• _Action item_:
Go through the entries below and print, exactly, the lines starting at the one with "[60,185,109,199] d'alleger ->" and ending at the one with "[330,261,430,276] [338,289,522,304] [338,305,389,317]", keeping both ends and no others.

• _Data extracts_:
------------------------------------
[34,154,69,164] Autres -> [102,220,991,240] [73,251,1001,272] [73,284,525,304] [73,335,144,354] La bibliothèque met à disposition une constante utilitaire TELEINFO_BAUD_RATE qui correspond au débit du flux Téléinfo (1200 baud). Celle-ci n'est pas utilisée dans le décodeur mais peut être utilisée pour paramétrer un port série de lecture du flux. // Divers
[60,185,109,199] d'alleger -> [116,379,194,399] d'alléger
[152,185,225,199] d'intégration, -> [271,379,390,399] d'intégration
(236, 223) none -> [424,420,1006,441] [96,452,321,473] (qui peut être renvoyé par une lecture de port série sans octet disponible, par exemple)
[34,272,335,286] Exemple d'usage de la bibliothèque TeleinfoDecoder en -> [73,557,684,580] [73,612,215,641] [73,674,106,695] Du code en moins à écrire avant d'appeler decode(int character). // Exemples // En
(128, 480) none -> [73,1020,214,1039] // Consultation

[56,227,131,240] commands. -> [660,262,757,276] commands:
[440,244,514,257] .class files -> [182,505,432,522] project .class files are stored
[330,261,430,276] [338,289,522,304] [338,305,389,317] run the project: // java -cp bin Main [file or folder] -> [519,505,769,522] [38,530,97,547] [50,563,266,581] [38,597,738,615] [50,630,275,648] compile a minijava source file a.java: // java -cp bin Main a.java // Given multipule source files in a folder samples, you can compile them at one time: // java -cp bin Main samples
------------------------------------
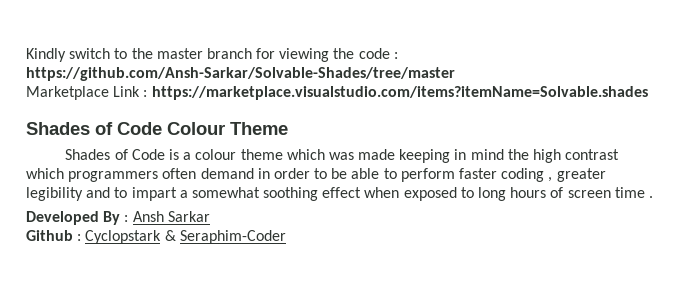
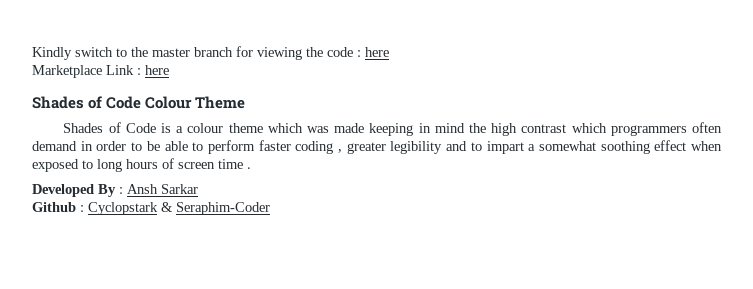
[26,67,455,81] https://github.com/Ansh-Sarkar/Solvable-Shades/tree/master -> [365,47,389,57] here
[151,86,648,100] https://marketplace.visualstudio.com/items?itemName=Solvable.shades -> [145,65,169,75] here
------------------------------------
• _Problem solution_:
[60,185,109,199] d'alleger -> [116,379,194,399] d'alléger
[152,185,225,199] d'intégration, -> [271,379,390,399] d'intégration
(236, 223) none -> [424,420,1006,441] [96,452,321,473] (qui peut être renvoyé par une lecture de port série sans octet disponible, par exemple)
[34,272,335,286] Exemple d'usage de la bibliothèque TeleinfoDecoder en -> [73,557,684,580] [73,612,215,641] [73,674,106,695] Du code en moins à écrire avant d'appeler decode(int character). // Exemples // En
(128, 480) none -> [73,1020,214,1039] // Consultation

[56,227,131,240] commands. -> [660,262,757,276] commands:
[440,244,514,257] .class files -> [182,505,432,522] project .class files are stored
[330,261,430,276] [338,289,522,304] [338,305,389,317] run the project: // java -cp bin Main [file or folder] -> [519,505,769,522] [38,530,97,547] [50,563,266,581] [38,597,738,615] [50,630,275,648] compile a minijava source file a.java: // java -cp bin Main a.java // Given multipule source files in a folder samples, you can compile them at one time: // java -cp bin Main samples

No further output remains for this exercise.